How is your automotive business doing? Is the Etios launch set to give this business a boost?
For over a decade, Shinrai Toyota is an exclusive dealer of Toyota cars in South Mumbai. We sell over 300 cars per month and service almost 2,000 cars per month. The first five years of this business failed to yield the desired results as Toyota’s Qualis was not really a south-Mumbai car and Camry at the higher end was very expensive. The actual spike in business came in with the launch of Corolla and Innova and in recent times the success of Fortuner. These three models have generated good business for the company. Traditionally inventory levels were at higher level so the company had to offer discounts for promoting sales and effectively large part of income was generated from servicing and selling accessories.
Given the strong demand and the long waiting period, offering discounts is a thing of the past; we have now started generating income from selling cars as well.
As far as Etios is concerned, the waiting period is of ~9 months. The launch of Etios (Sedan and hatchback) will result in yet another spike in revenues for Toyota in India. We hope that Etios will take the business to another level.
What is your Petrochemical business all about?
We manufacture mixed pentane and heptane – A petrochemical with industrial applications. The manufacturing facility is located at Khopoli (Maharashtra) with a capacity of 10,000 tones per annum. Some of the prestigious clients are Reliance Petroleum, IPCL – Baroda Nagothane, Tamil Nadu Petro-Products Ltd., Nirma, LG.
It is a very small business, and we plan to exit this business maybe in the next one year. It’s a very niche market product with very low growth and export potential.
Since our objective is to undertake businesses which are scalable and present good growth opportunities, we do not foresee any growth opportunities in this business.
You also have Kopran and Claridge Moulded Fibres in your group.
Kopran is a part of Parijat Enterprises and is an integrated Pharmaceutical Company manufacturing a large range of products including Active Pharmaceutical Ingredients and Finished Dosage Forms. Kopran Laboratories on the other hand markets and distributes medical equipments across India.

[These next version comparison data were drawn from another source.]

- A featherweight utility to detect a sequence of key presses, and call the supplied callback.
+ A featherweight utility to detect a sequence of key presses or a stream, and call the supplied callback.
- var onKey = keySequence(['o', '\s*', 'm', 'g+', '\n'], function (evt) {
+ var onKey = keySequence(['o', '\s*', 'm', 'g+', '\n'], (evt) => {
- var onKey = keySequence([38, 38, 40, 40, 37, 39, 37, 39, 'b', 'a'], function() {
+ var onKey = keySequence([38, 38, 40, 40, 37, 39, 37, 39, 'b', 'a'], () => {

Claridge Moulded Fibres is also part of Parijat Enterprises and is a pioneer in the field of Moulded Pulp Packaging and started the first egg tray unit in India, in 1966. In 1978, CMFL pioneered the launch of the eco friendly Apple tray in HP India which replaced the wooden crates. These companies are not in the listed entity.

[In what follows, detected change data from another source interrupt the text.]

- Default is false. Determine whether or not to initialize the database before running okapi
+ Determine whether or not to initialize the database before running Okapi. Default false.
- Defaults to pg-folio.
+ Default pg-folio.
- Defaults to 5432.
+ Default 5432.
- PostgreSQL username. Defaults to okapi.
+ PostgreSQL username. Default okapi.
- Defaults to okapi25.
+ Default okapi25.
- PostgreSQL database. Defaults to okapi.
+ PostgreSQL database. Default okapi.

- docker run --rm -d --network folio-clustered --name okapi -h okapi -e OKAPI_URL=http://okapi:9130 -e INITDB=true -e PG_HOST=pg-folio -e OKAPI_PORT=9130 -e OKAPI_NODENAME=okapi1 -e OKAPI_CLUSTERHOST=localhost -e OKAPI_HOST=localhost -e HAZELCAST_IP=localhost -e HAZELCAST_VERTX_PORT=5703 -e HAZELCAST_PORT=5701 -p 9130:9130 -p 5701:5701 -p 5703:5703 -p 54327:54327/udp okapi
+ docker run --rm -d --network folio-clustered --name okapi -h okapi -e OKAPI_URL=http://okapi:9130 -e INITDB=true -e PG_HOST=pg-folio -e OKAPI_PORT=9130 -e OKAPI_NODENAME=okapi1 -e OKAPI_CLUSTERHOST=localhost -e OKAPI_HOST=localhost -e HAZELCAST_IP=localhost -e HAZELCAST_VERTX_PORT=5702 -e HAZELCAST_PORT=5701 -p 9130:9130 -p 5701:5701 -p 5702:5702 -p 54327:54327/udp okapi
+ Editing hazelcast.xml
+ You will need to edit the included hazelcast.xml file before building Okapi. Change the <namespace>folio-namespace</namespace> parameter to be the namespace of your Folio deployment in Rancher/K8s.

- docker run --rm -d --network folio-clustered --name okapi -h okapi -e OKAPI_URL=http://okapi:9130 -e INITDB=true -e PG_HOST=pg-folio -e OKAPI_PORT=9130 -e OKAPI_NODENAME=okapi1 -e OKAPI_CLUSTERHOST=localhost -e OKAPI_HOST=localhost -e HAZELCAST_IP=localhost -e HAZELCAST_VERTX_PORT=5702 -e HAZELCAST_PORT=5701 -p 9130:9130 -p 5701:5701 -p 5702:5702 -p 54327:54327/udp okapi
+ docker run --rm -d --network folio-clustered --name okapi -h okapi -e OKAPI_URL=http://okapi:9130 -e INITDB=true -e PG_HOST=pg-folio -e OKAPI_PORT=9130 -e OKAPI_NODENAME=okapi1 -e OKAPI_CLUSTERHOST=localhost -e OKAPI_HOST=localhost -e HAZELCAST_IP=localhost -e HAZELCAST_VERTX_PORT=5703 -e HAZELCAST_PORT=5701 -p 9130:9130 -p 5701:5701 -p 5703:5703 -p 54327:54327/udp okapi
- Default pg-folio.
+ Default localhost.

Could you throw some light on the new business ventures that are planned?
We have invested into two new businesses a) Alternative Fuel (Claridge Energy LLP) and b) Liquid Colorant.

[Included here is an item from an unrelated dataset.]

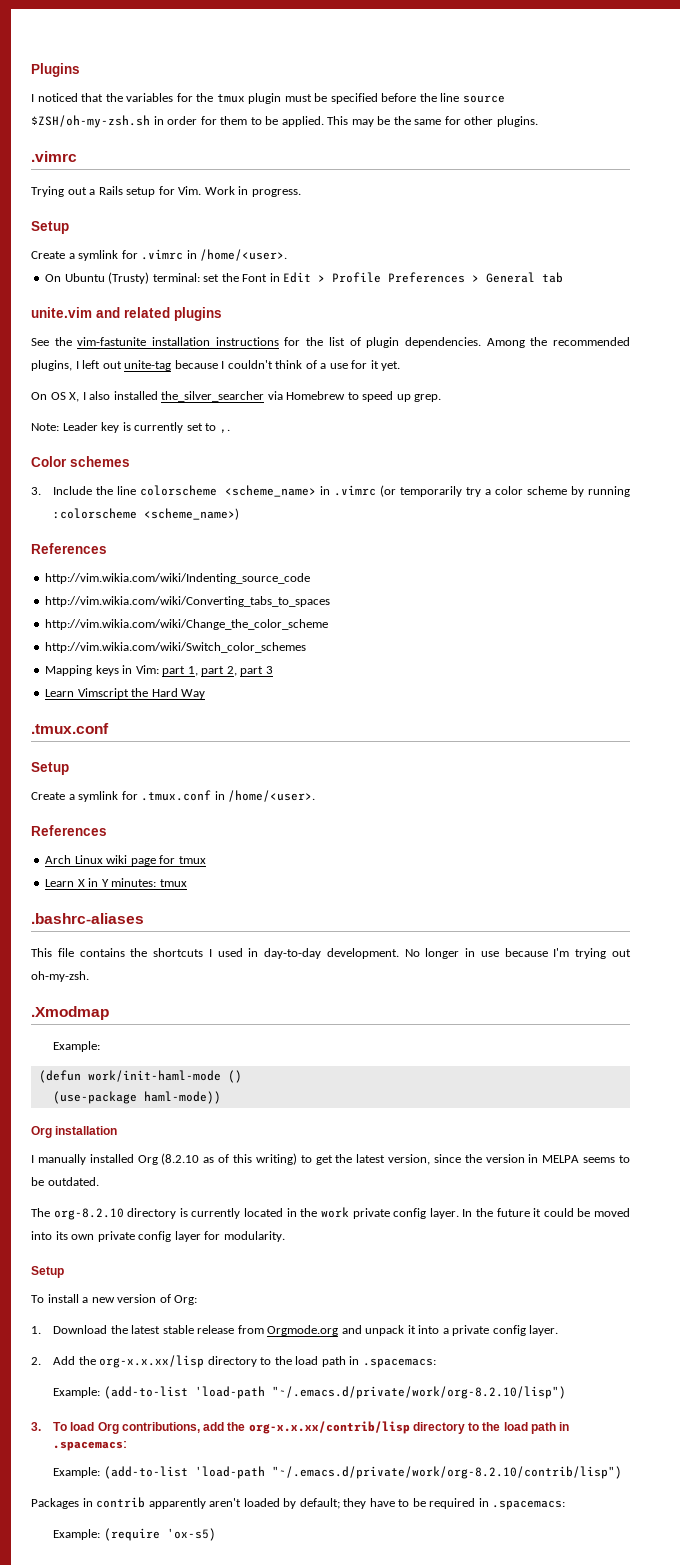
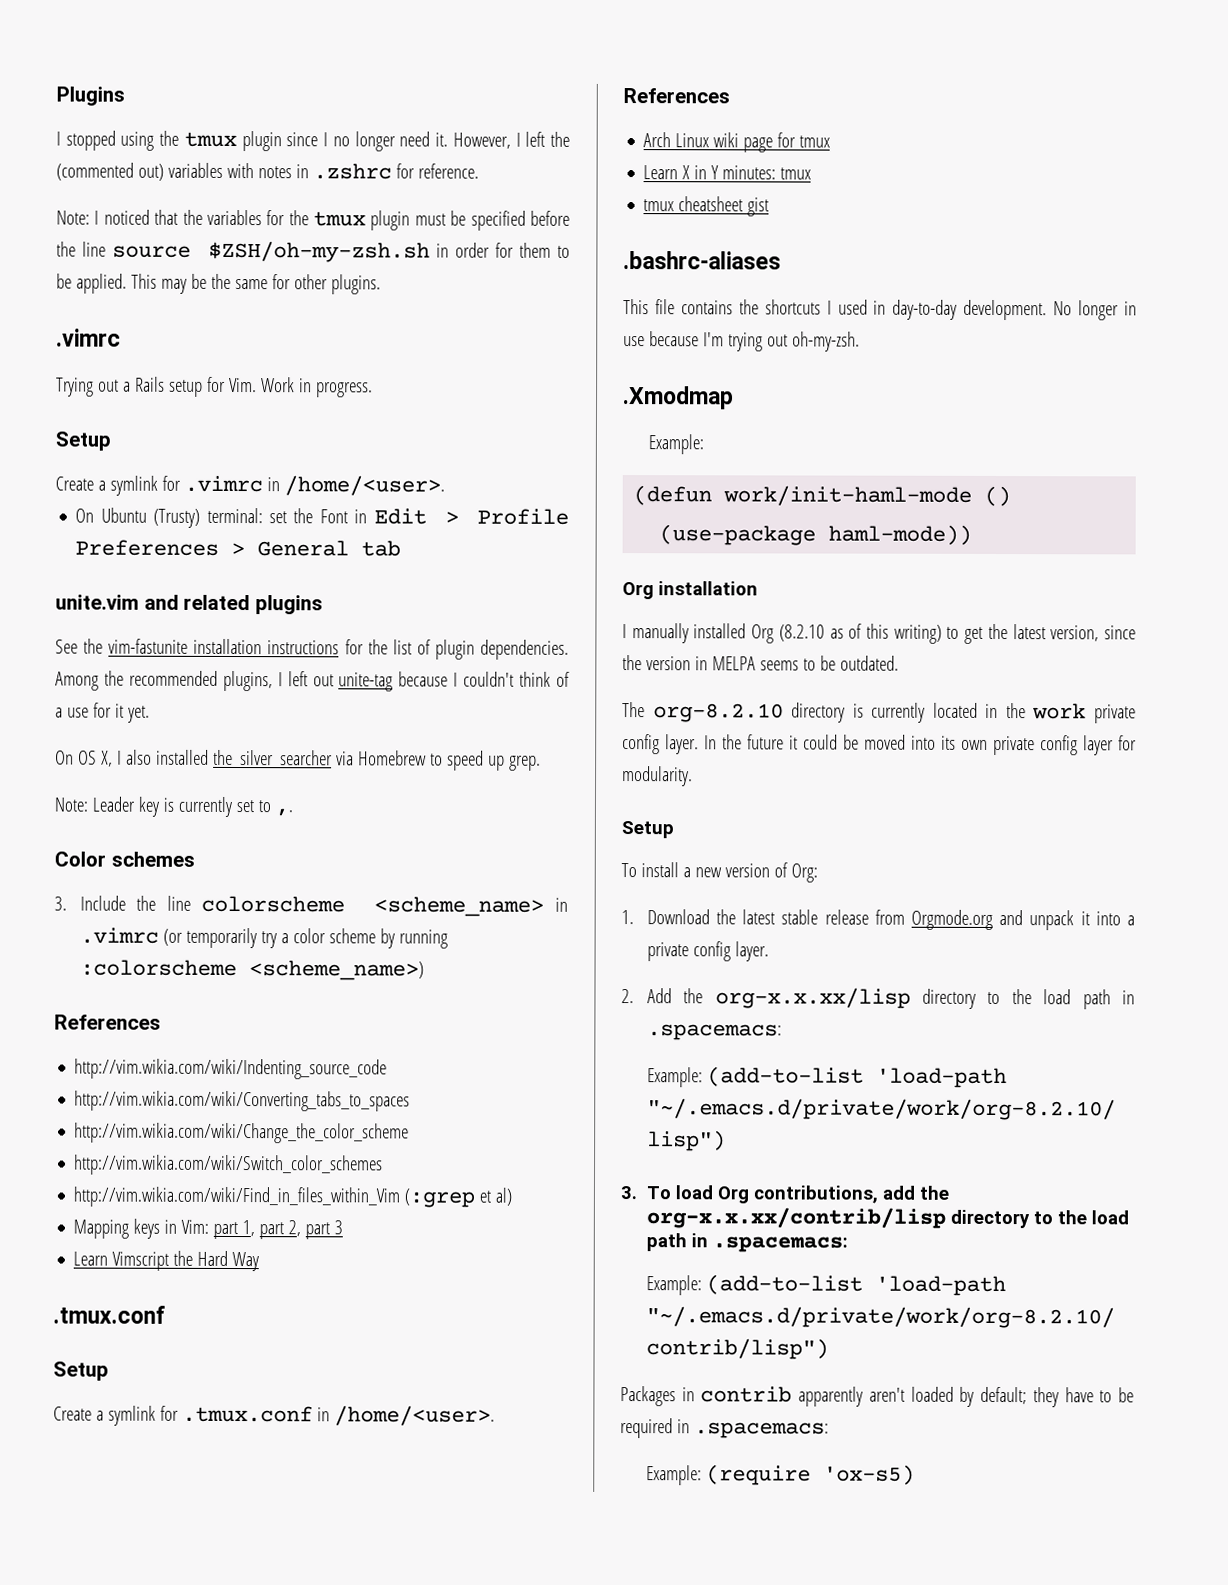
- I noticed that the variables for the tmux plugin must be specified before the line source $ZSH/oh-my-zsh.sh in order for them to be applied.
+ I stopped using the tmux plugin since I no longer need it. However, I left the (commented out) variables with notes in .zshrc for reference.
+ Note: I noticed that the variables for the tmux plugin must be specified before the line source $ZSH/oh-my-zsh.sh in order for them to be applied.
+ http://vim.wikia.com/wiki/Find_in_files_within_Vim (:grep et al)
+ tmux cheatsheet gist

Claridge Energy has an eco-friendly white coal capacity of 1.25 lac MT in India. Business is expected to commence next April. We have had successful trials with companies like Hero Honda, Thermax, Coke and Pepsi. Besides being tax-free, the users of this product can also earn carbon credits. We plan to scale the capacity to 5 lac MT in the next two years.
Liquid Colorant is a small business at present. As against the ‘solid master batch’ that is currently used to colour plastics, we have tied up with Color Matrix of UK to improve the technology. The result is a liquid colorant, which has a far superior finish, homogeneity, uniformity and even better aesthetic appeal. This again is a high margin business and we are still in the trial stages.
What is the vision for your company?
Our first priority is to effectively, efficiently and timely monetize the real estate and enhance shareholder value by diversifying into business segments which are futuristic, growth oriented and scalable in nature.